Improving the business while keeping its hold on the electric car market
The company delivered its more affordable Model 3 car during 2019, and this marked a turning point in its fortunes. It posted consecutive periods of profit during the second half and in the fourth quarter, it generated $1 billion in cash after capital expenditures.
Despite posting its typical full-year loss, the Group’s operating costs were down 7%, while sales were up 13% and deliveries bounced 50%.
Analysts have added that with its Shanghai factory providing a source for optimism, and a new factory under construction in Europe, the company look set for expansion on the global stage.
Speaking on its outlook, Chokshi and Eavis of the NY Times stated:
“The company has a lock on the small, but growing battery electric vehicle market — and the bulls believe Tesla’s not about to lose it.
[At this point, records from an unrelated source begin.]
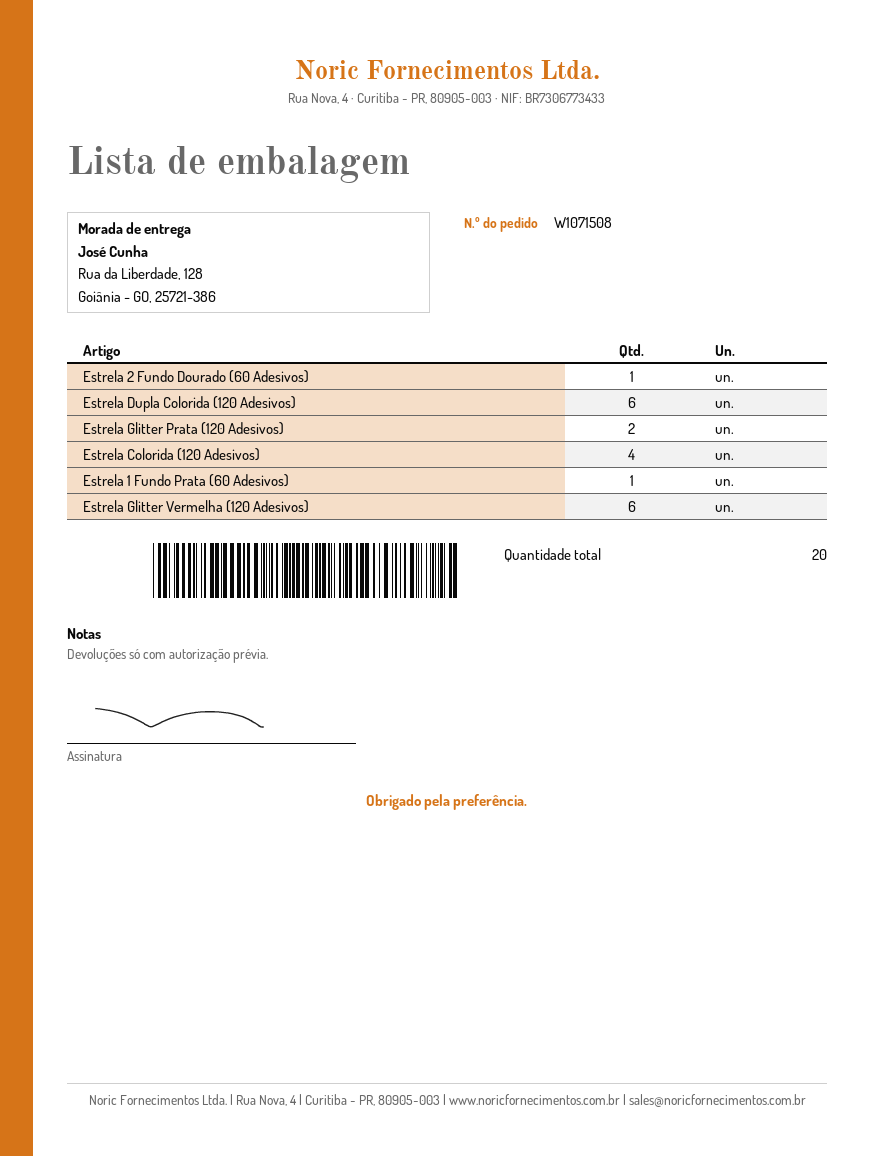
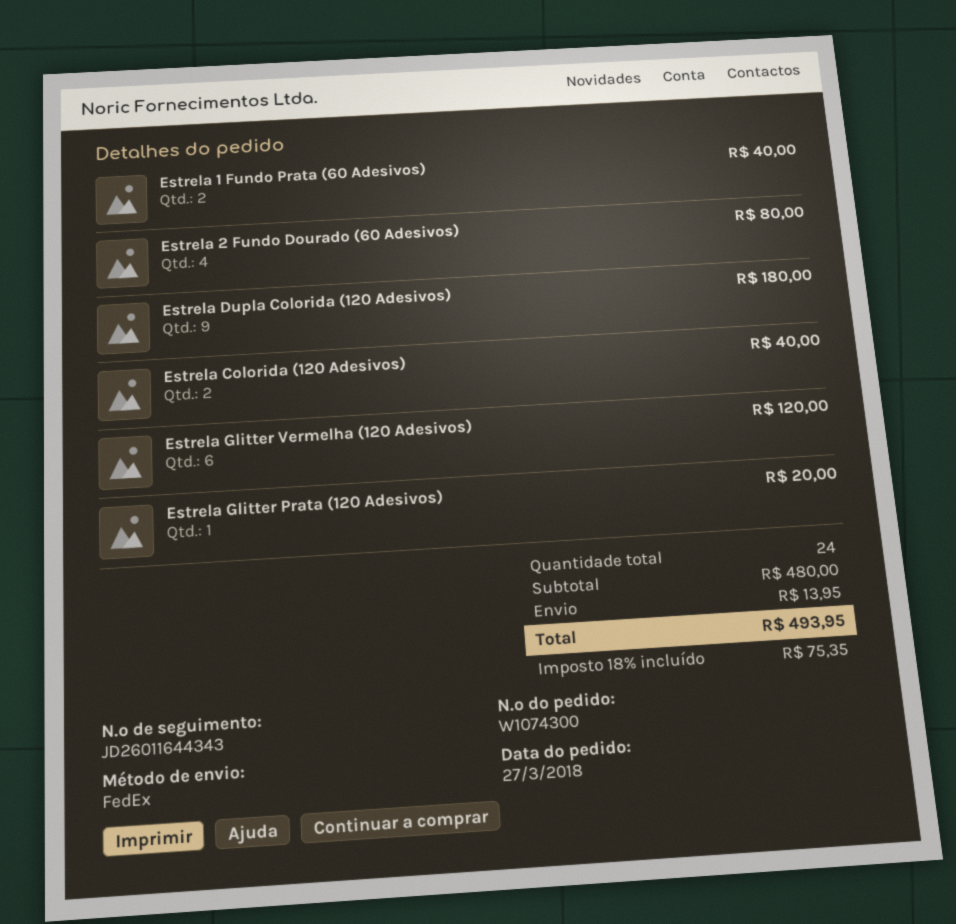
order number: W1071508 -> W1074300
Estrela 2 Fundo Dourado (60 Adesivos): 1 -> 4
Estrela Dupla Colorida (120 Adesivos): 6 -> 9
Estrela Glitter Prata (120 Adesivos): 2 -> 1
Estrela Colorida (120 Adesivos): 4 -> 2
Estrela 1 Fundo Prata (60 Adesivos): 1 -> 2
total quantity: 20 -> 24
In a note over the weekend, ARK, an investment management firm, said it expected Tesla’s share price to soar to $7,000 in five years based on a belief that Tesla can increase profits, decrease costs and build a fully autonomous taxi network. Even less-exuberant analysts say the company has proved itself.”
Carbon credit cash looking electric for Tesla
While not a huge part of the company’s $24.57 billion revenue in 2019, Tesla has made $2 billion in revenue by selling ZEV credits since 2010.
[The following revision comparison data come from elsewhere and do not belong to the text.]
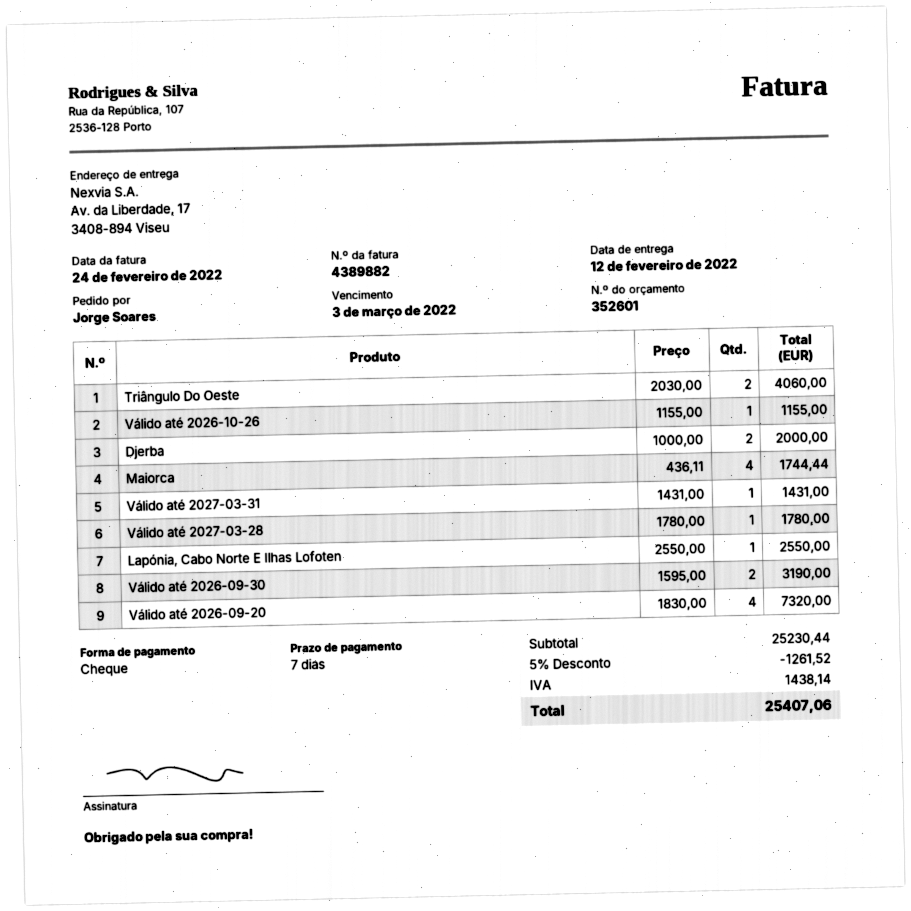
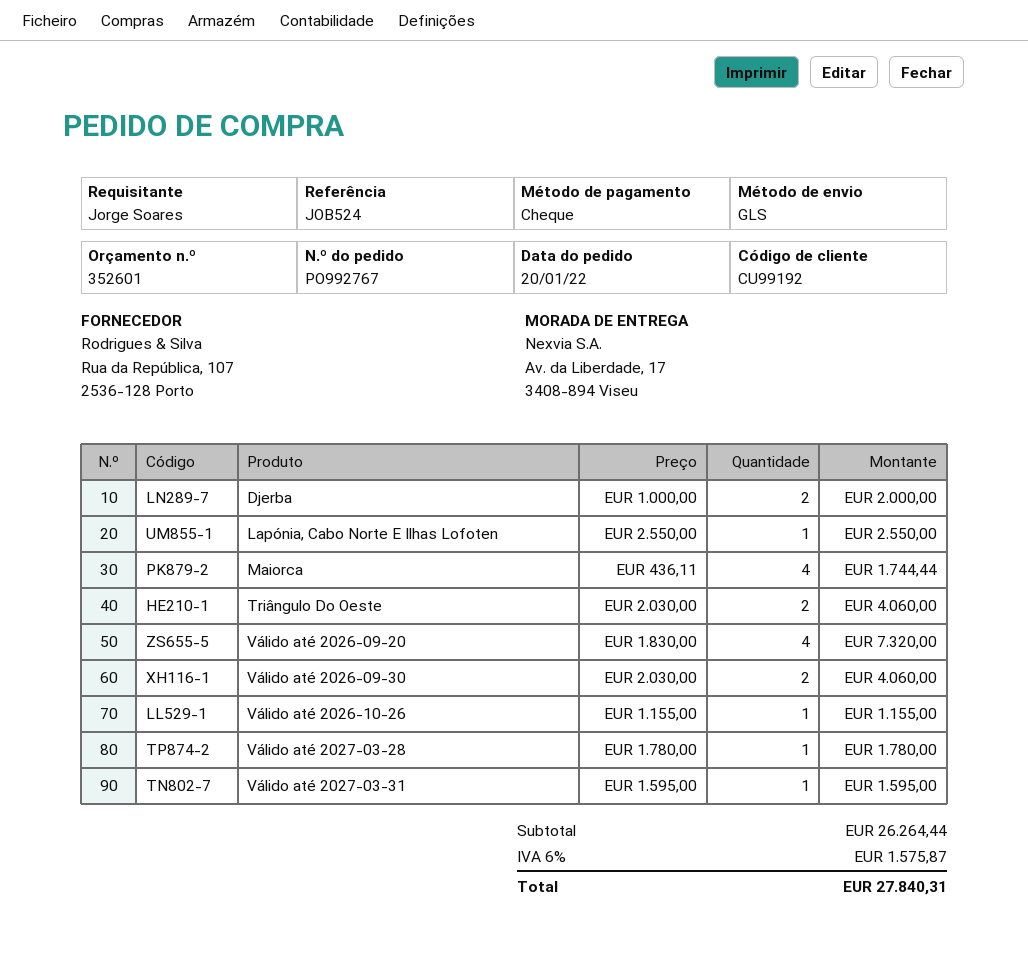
Válido até 2027-03-31: 1 x 1431.00 = 1431.00 -> 1 x 1595.00 = 1595.00
Válido até 2026-09-30: 2 x 1595.00 = 3190.00 -> 2 x 2030.00 = 4060.00
subtotal: 25230.44 -> 26264.44
discount: 5% = 1261.52 -> none
tax: 1438.14 -> 1575.87
total: 25407.06 -> 27840.31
The EPA say that only 3 car manufacturers currently stick within their carbon emission target without using credits, and it is on record that GM (NYSE:GM) and Fiat (BIT:FCA) have both bought Zero Emissions Vehicle credits from Tesla.
While the ZEV credits expire in 2021, the company will continue to look to make money by capitalising on tax reliefs and credits based on its environmentally-friendly status, not only in the US, but also across the world.
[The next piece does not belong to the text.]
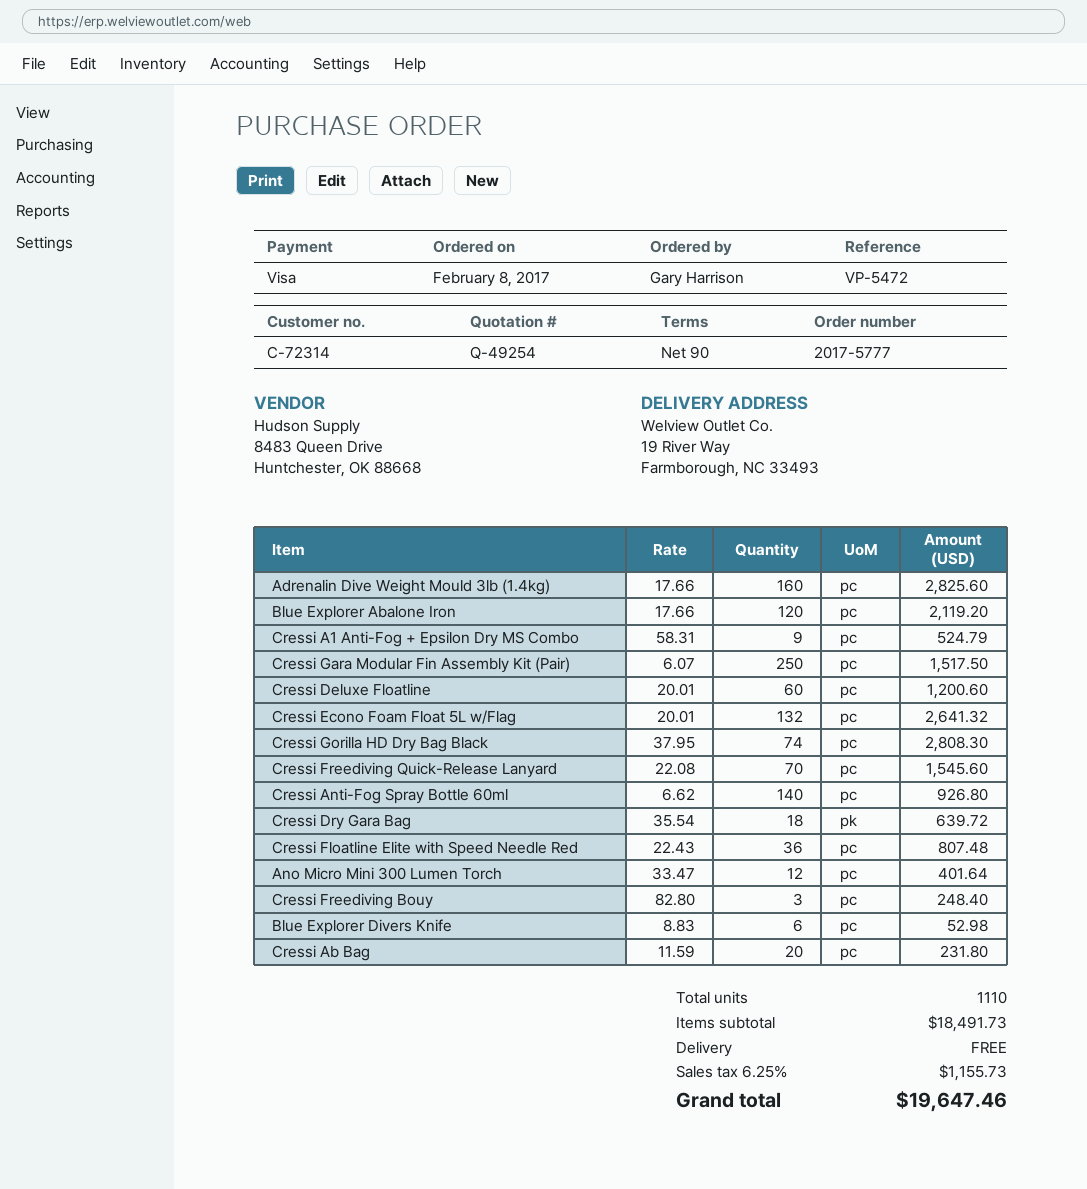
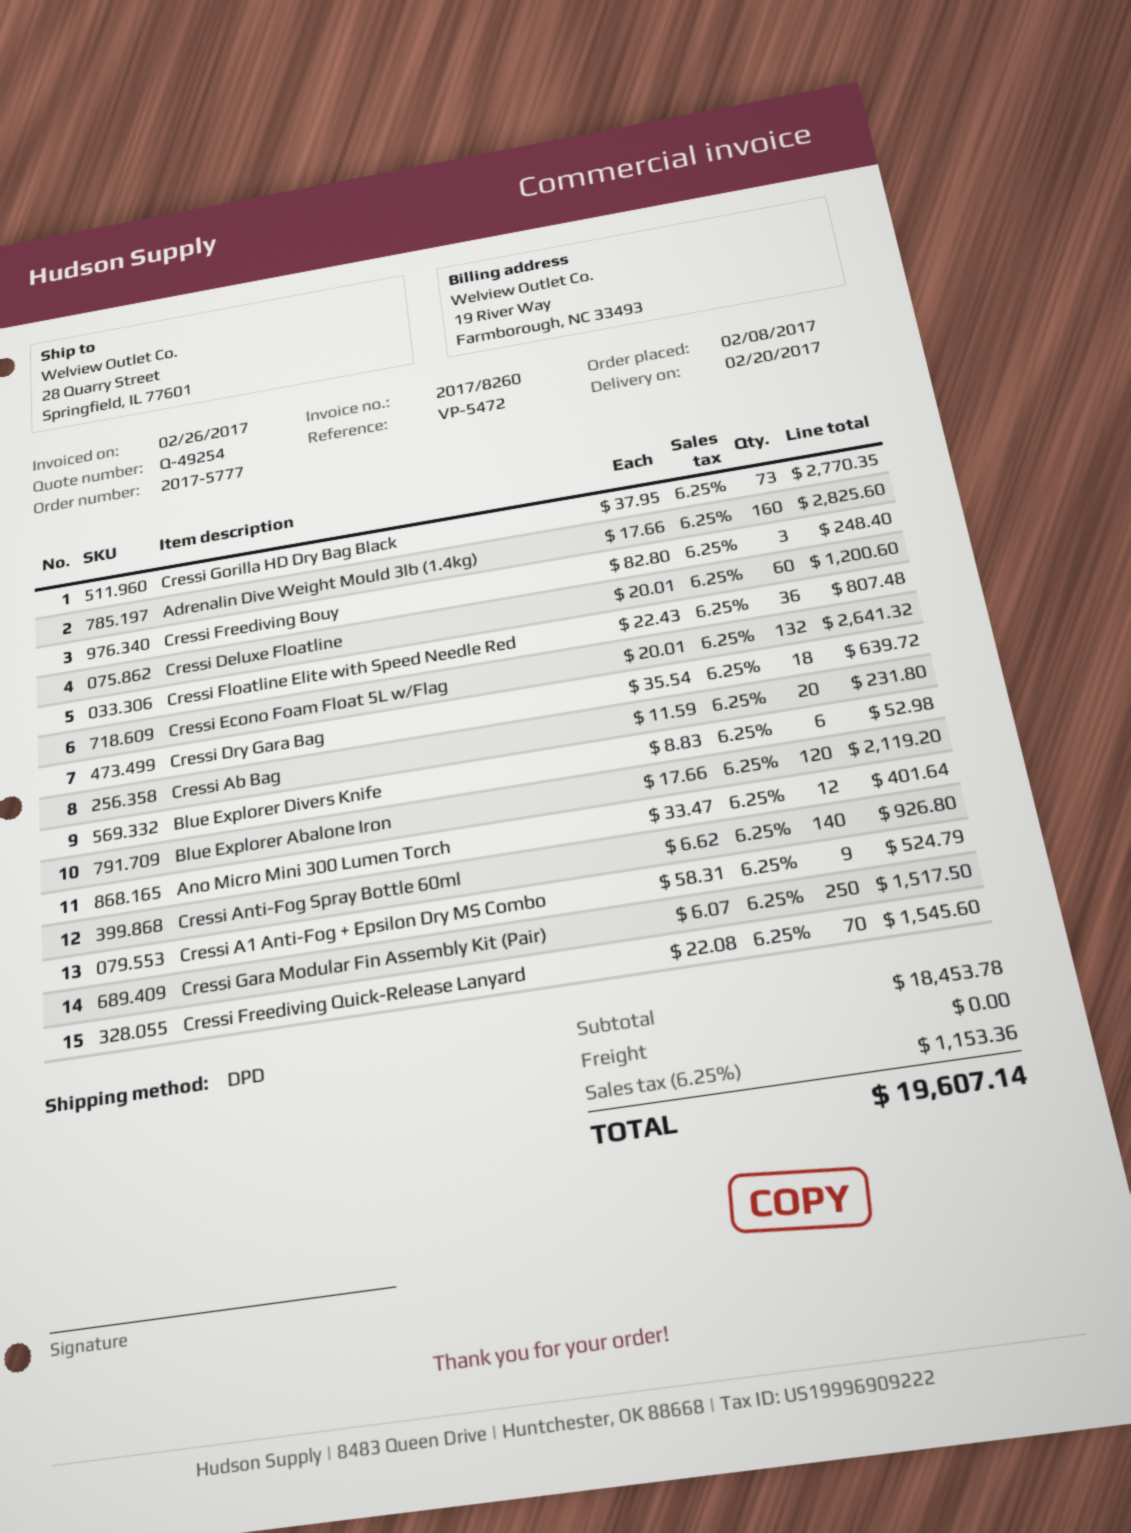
ship to: 19 River Way, Farmborough, NC 33493 -> 28 Quarry Street, Springfield, IL 77601
Cressi Gorilla HD Dry Bag Black: 74 x 37.95 = 2808.30 -> 73 x 37.95 = 2770.35
subtotal: 18491.73 -> 18453.78
tax: 6.25% = 1155.73 -> 6.25% = 1153.36
total: 19647.46 -> 19607.14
Breaking through $100 billion
A symbolic moment in the company’s change of fortunes was the moment it broke through to a valuation of $102 billion (or £76.1 billion) at the end of January.
The breakthrough saw Elon Musk collect a pay cheque of $2.6 billion, alongside the successful fulfilment of other financial performance conditions.
It also saw Tesla break through into the number two spot, as the world’s second largest car company, behind Toyota (LON:TYT) but overtaking Volkswagen AG (ETR:VOW3).
The question remains, though, as a popularly shorted stock by bearish Wall Street pundits, is it worth a shot?
Tesla shares – shorters’ dream or dud?
Despite the company’s shares bouncing 350% in the last six months, there are still those who believe the Tesla share rally will die a death.
At one end of the spectrum, we have the shorters who are now licking their wounds. Seasoned short-seller, Robert Majteles, told the Wall Street Journal of his failed short attempt on Tesla stock:
“Oh damn I got my butt kicked.”
“It’s the biggest set of losses that I’ve ever taken in 20 years”
Amy Wu Silverman, a managing director at RBC Capital Markets, added:
“Tesla is my widowmaker”
In the middle ground, many are advising onlookers to stay put, and stockholders to sell up.
The WSJ report some 45% of analysts have either an ‘Underweight’ or ‘Sell’ stance on the company’s stance, which represents the highest proportion of Tesla bears to-date.
On the far end of the spectrum, the most hard-headed shorters are telling us to bet against Tesla with everything we have, despite the Company forecasting a year of expansion.
Attributing Tesla’s success to optimism surrounding its trading turnaround and credit sales, renowned shorter Jim Chanos stated,
“This is a car company, yes a higher-end one, but it’s still a car company, with the same low margins of other auto makers.”
So, what do we think?
We can be sure that one thing we’re not short of is opinions on the future of Tesla stock. One thing we ARE short of is useful information to guide our actions.
The stock’s valuation prices in more growth, which is neither guaranteed nor impossible.
Ultimately, my approach is one of sitting on the fence. If you’re holding Tesla stock – well done. You’re part of a disruptive company who have seen a turnaround in their performance. Keep a grip on your holding while the business is meeting your expectations.
If you don’t currently hold Tesla stock, hold tight. The price is currently far higher than it could end up. With it being a disruptive company, led by such a whacky egotist/genius, there will be a low point down the road. Save yourself for that opportunity.
On Thursday, Tesla announced it would raise $2 billion through a stock offering, while Elon Musk boasted about the launch of the company’s sleek-looking solar roof.